Por otra parte, la brecha del precio por Mbps entre las localidades chicas y las grandes asciende al 63% en detrimento de las primeras. Esto se debe a que en la medida en que más chicas son las localidades, mayor es la tendencia a tener accesos inalámbricos, de menores prestaciones pero de precio proporcionalmente más alto. Así, en las localidades más chicas el precio promedio del acceso resultó el más alto, de $ 1.220, mientras que en las más grandes, con productos de mayor calidad y capacidad, fue el más bajo, de $ 944. La media general resultó de $ 1.085.

Estos valores indican que además de lograr que 2 M más de hogares estén conectados para el 2020 (meta ambiciosa que busca alinear al país con los miembros del G20), también será importante lograr que la distribución en el país sea más homogénea, tanto en términos de calidad y capacidad como precio. Una tarea sin dudas nada sencilla.

Tuits selectos

Acceso dispar

La oferta de acceso a Internet fijo en Argentina muestra una marcada disparidad, con productos de fibra óptica de 300 Mbps o más conviviendo con conexiones inalámbricas de 1 Mbps que se caracterizan por ser más caras y, lógicamente, de menor calidad. Esto surge del informe “Oferta de Internet fija en Argentina” realizado por Carrier y Asociados

A pesar de que en términos de usuarios las tecnologías dominantes son la de cablemódem (cableras) y ADSL (telefónicas), desde la perspectiva de los productos de acceso ofrecidos, el 61% no llega a los 12 Mbps de velocidad.
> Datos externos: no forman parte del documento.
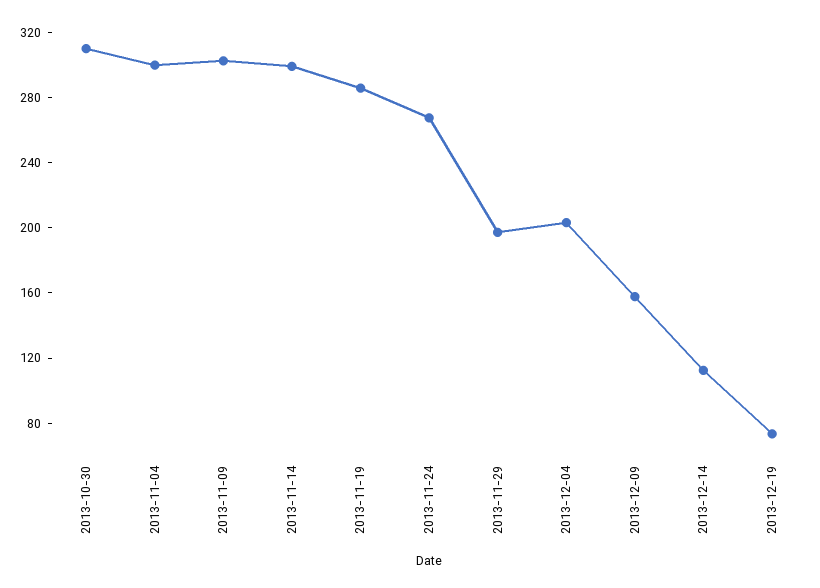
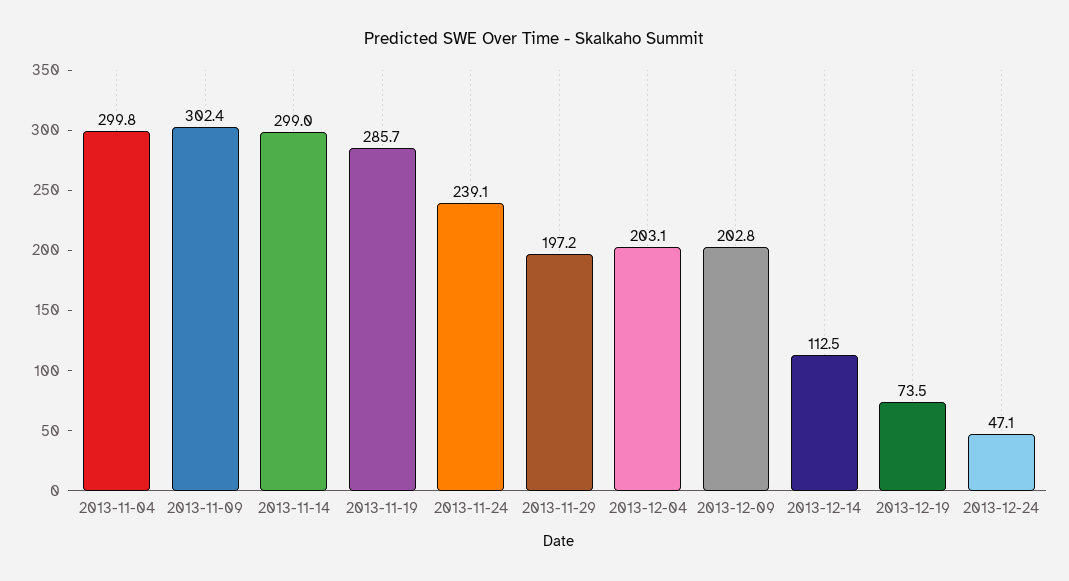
2013-10-30: 310 -> none
2013-11-24: 270 -> 239.1
2013-12-09: 160 -> 202.8
2013-12-24: none -> 47.1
En esto influye que un 39% de los ISP utiliza tecnología inalámbrica, de menor capacidad que los productos cableados. El 62% de los productos inalámbricos ofrecidos son de velocidades que se ubican por debajo de los 6 Mbps, poco para las necesidades actuales.

La oferta de productos inalámbricos crece mientras más pequeña es la localidad, siendo lo más habitual en las localidades chicas (hasta 100 mil habitantes). Por su parte, el cablemódem tiene mayor oferta en las localidades medianas (entre 100 y 500 mil habitantes), al tiempo que lo propio sucede con el ADSL en las grandes (más de 500 mil habitantes).

Resulta destacable que la oferta de productos de acceso vía fibra óptica presenta una relación pareja, independientemente del tamaño de la localidad. Esto indica que la misma está siendo desplegada por ISP de todo tamaño. No obstante, y contrariamente a lo que podría pensarse a priori, la fibra óptica no necesariamente es sinónimo de gran capacidad, ya que un 37% de los productos de fibra ofrecen velocidades por debajo de los 20 Mbps. En esto influye también el costo de la conectividad mayorista, que en los casos de las localidades más pequeñas, donde hay menor competencia de oferta mayorista resultando en precios son más altos que en los grandes centros urbanos, hace económicamente inviable ofrecer grandes anchos de banda.

Más allá del impacto positivo de la red de Arsat para bajar los costos mayoristas en localidades poco atendidas, con la competencia concentrándose en grandes centros urbanos por los próximos años, la situación difícilmente cambie sustancialmente en el mediano plazo.